Each line in the entries that has the word "center" has to be copied.

[Source data Boundary: Start]

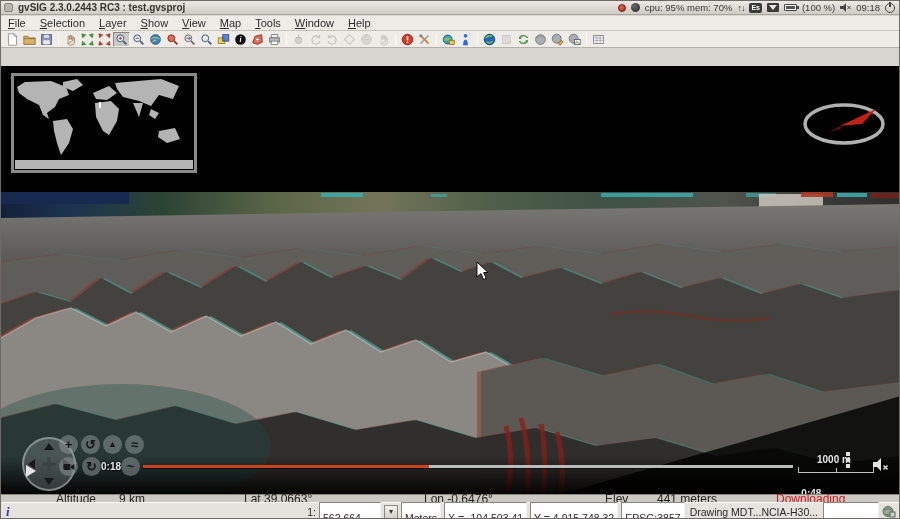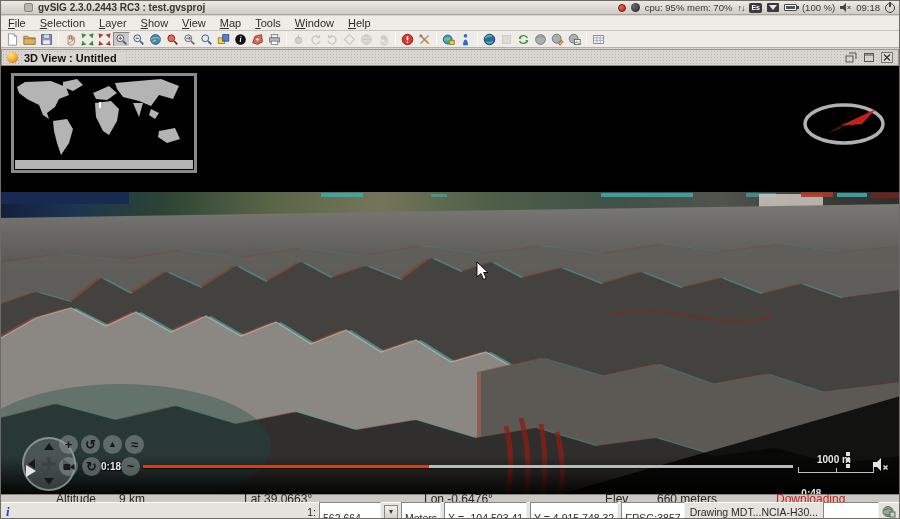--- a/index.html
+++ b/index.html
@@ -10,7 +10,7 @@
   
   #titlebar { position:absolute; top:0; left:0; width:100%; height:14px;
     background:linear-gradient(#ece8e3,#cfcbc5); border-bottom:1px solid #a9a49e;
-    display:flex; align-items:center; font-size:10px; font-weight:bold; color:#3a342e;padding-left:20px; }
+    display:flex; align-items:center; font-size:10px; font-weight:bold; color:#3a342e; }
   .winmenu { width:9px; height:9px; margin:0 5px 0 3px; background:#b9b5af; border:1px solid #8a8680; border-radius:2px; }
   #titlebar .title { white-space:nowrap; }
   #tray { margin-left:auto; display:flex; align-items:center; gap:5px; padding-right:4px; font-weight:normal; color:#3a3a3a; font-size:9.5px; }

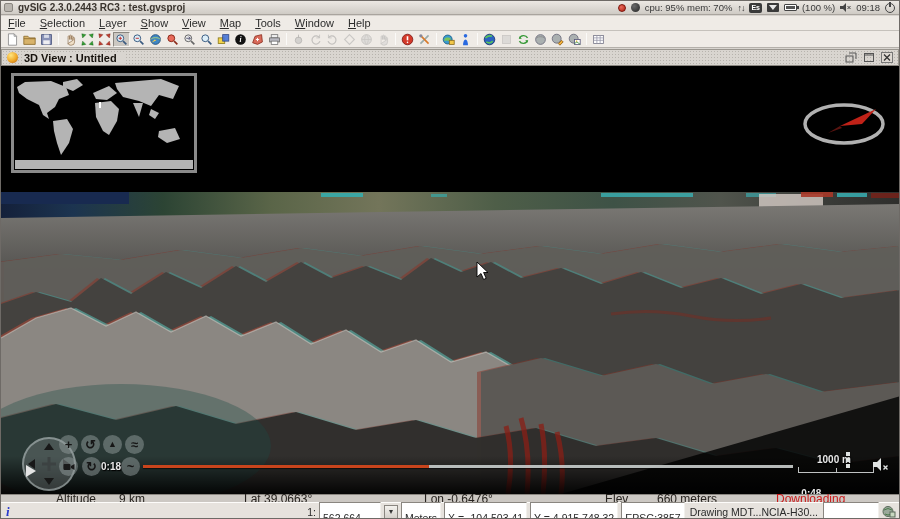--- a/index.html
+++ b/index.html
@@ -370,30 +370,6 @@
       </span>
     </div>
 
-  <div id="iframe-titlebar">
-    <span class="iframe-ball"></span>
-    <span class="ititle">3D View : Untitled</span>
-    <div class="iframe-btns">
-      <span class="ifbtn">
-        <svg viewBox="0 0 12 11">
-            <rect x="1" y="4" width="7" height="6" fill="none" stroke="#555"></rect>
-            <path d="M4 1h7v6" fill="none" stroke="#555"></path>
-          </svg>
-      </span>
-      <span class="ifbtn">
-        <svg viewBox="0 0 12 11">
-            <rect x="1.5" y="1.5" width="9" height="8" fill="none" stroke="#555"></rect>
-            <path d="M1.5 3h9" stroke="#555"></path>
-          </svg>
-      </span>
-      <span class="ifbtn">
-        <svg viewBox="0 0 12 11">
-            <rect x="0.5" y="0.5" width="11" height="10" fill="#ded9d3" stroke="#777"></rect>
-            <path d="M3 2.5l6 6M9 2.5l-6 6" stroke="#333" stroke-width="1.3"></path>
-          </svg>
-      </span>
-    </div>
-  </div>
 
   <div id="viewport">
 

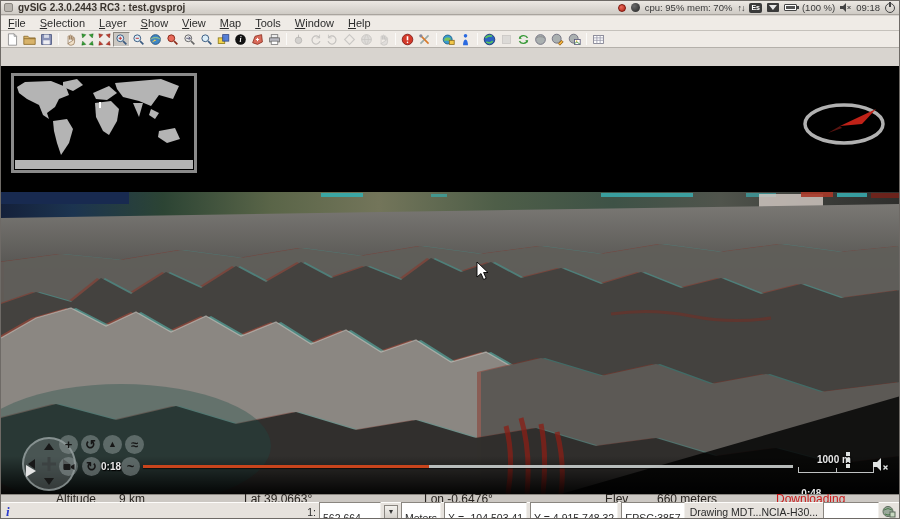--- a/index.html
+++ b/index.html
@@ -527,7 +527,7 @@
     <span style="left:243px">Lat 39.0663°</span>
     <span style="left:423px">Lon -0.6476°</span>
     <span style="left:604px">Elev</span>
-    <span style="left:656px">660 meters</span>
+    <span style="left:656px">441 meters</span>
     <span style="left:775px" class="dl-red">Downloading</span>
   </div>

[Source data Boundary: End]
[Source data Boundary: Start]

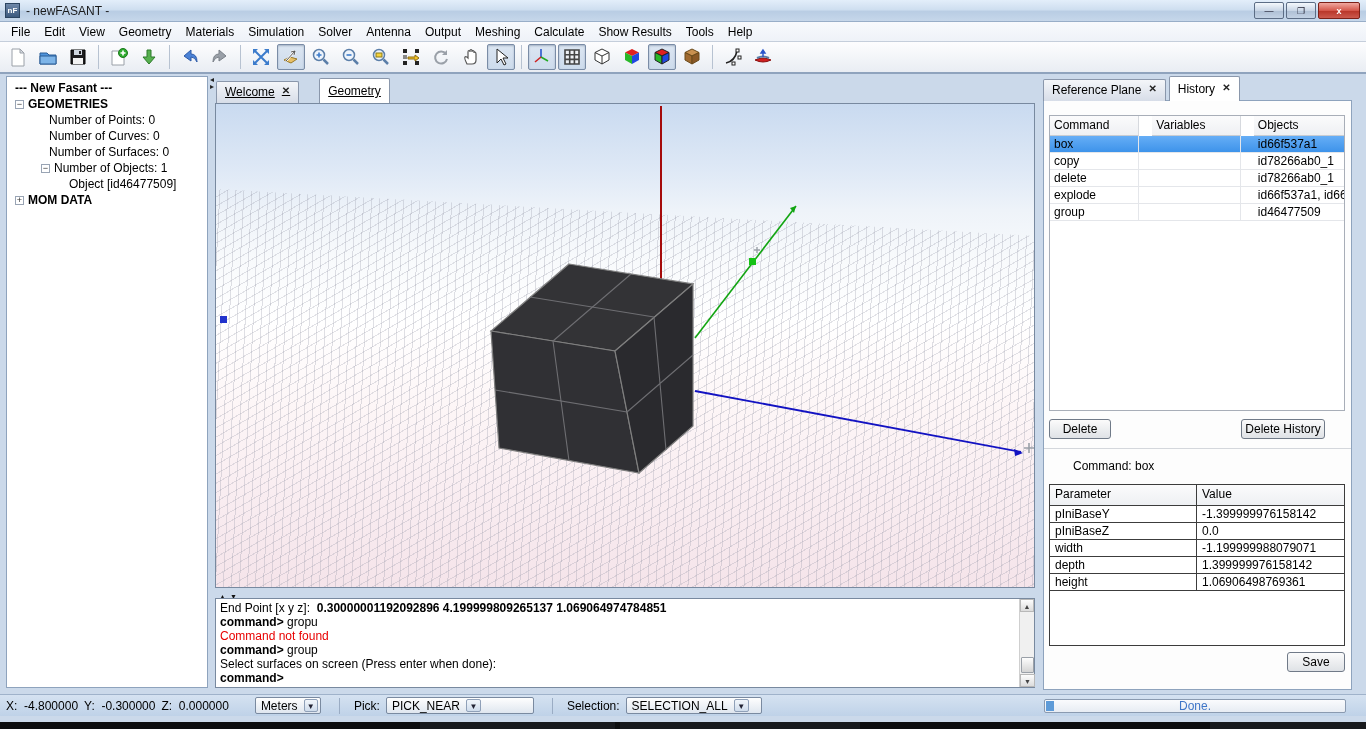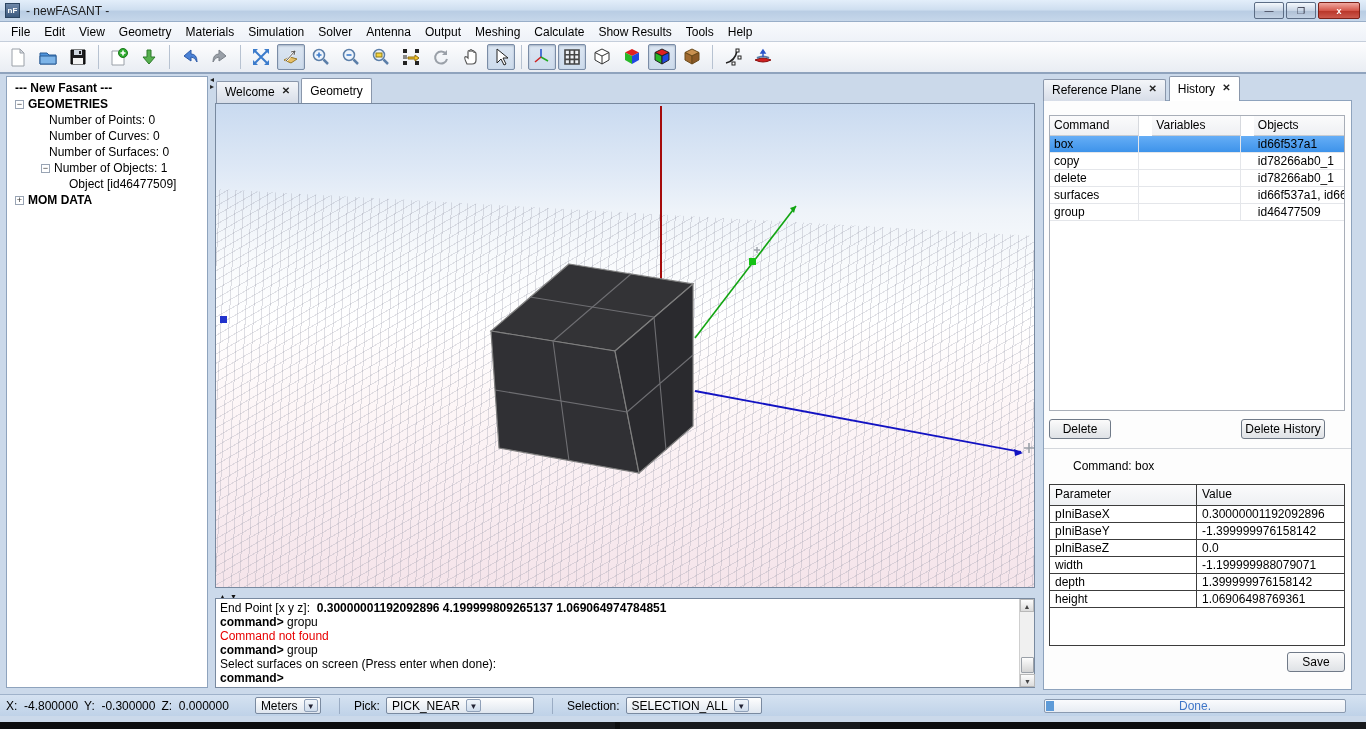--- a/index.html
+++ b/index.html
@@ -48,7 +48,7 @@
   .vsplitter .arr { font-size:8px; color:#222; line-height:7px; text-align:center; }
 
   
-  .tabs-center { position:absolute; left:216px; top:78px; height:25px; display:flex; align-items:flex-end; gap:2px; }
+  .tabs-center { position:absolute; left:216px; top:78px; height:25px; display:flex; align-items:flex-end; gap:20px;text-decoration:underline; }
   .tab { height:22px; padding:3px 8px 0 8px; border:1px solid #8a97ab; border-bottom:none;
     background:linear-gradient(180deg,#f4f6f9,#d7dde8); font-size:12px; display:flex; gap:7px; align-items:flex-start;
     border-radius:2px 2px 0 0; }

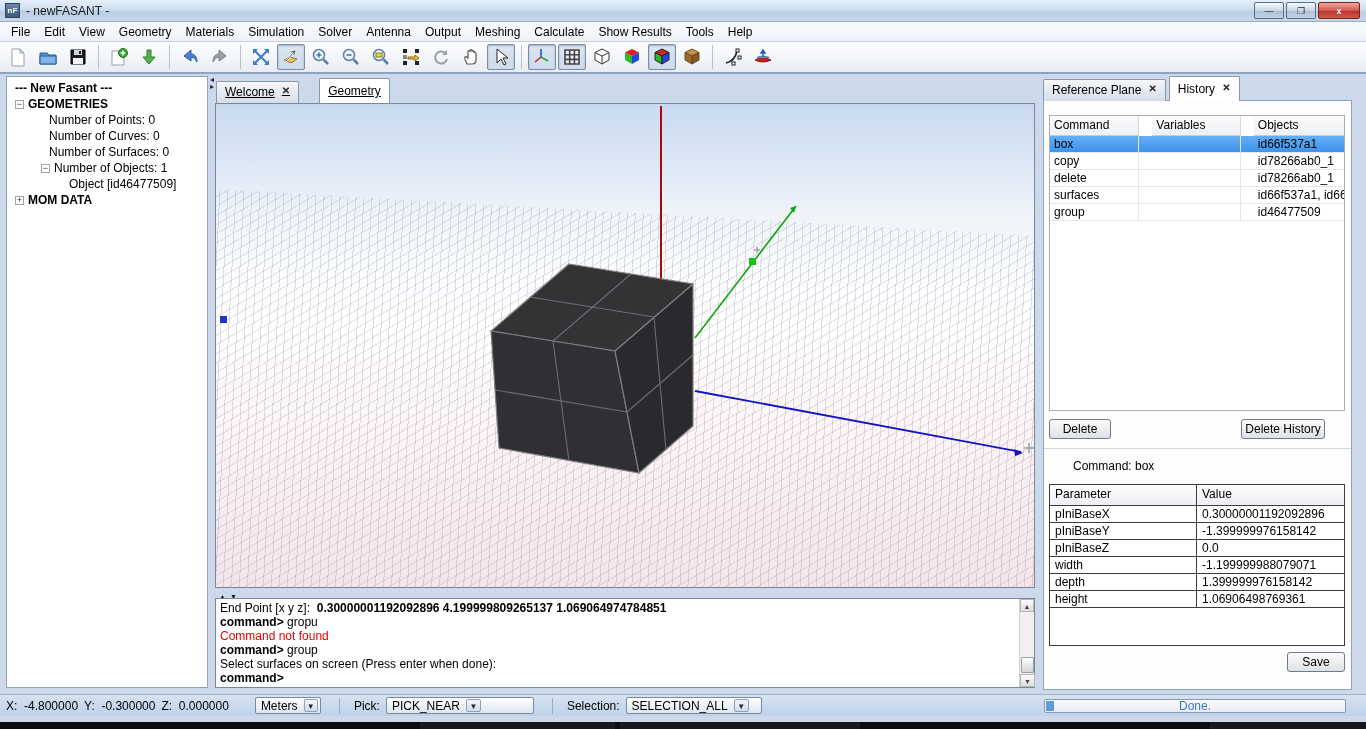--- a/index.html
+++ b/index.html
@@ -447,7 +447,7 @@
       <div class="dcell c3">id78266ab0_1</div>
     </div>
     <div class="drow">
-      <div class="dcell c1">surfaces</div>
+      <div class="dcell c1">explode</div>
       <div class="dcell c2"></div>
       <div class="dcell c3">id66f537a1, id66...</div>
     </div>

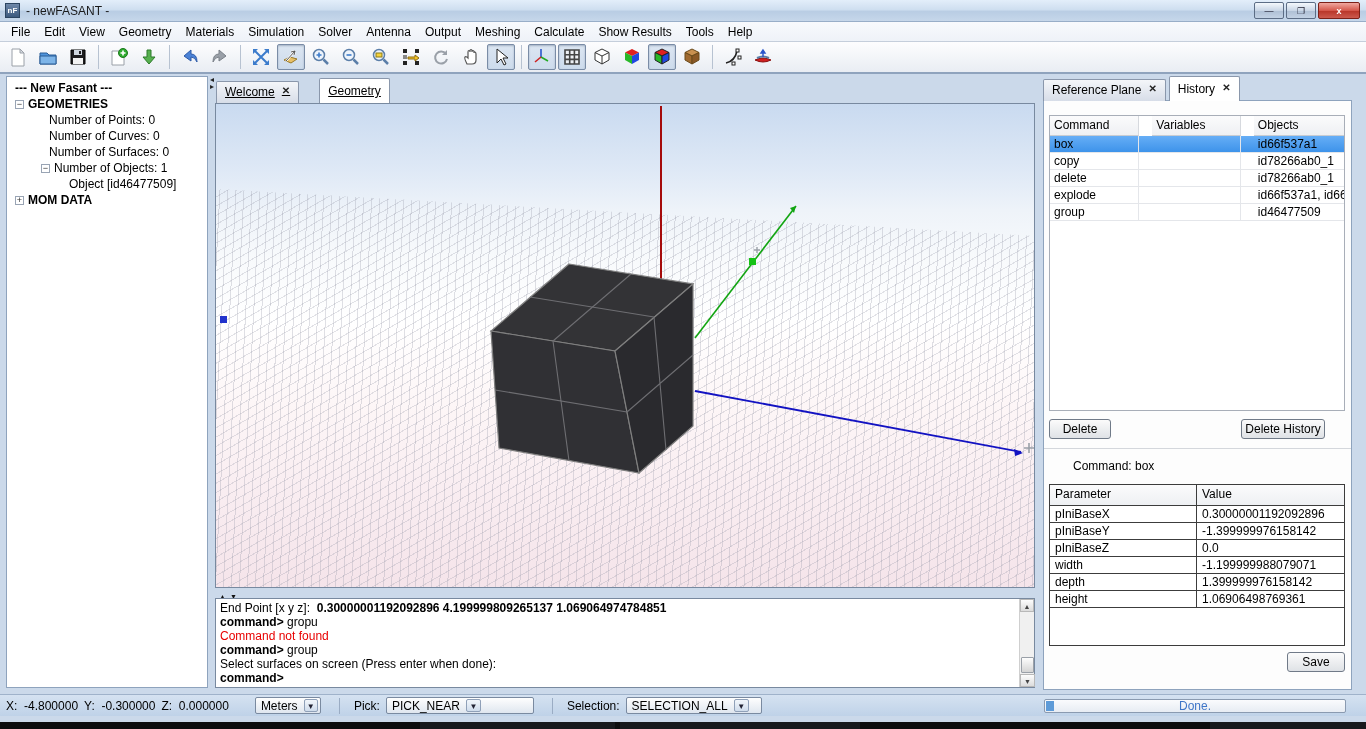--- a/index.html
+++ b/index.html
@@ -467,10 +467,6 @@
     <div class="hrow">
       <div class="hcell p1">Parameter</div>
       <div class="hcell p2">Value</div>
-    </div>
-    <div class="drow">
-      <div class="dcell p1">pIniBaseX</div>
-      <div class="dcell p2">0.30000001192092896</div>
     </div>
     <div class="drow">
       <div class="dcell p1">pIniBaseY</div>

[Source data Boundary: End]

# The answer
-    display:flex; align-items:center; font-size:10px; font-weight:bold; color:#3a342e;padding-left:20px; }
+    display:flex; align-items:center; font-size:10px; font-weight:bold; color:#3a342e; }
   #tray { margin-left:auto; display:flex; align-items:center; gap:5px; padding-right:4px; font-weight:normal; color:#3a3a3a; font-size:9.5px; }
   .vsplitter .arr { font-size:8px; color:#222; line-height:7px; text-align:center; }
-  .tabs-center { position:absolute; left:216px; top:78px; height:25px; display:flex; align-items:flex-end; gap:2px; }
+  .tabs-center { position:absolute; left:216px; top:78px; height:25px; display:flex; align-items:flex-end; gap:20px;text-decoration:underline; }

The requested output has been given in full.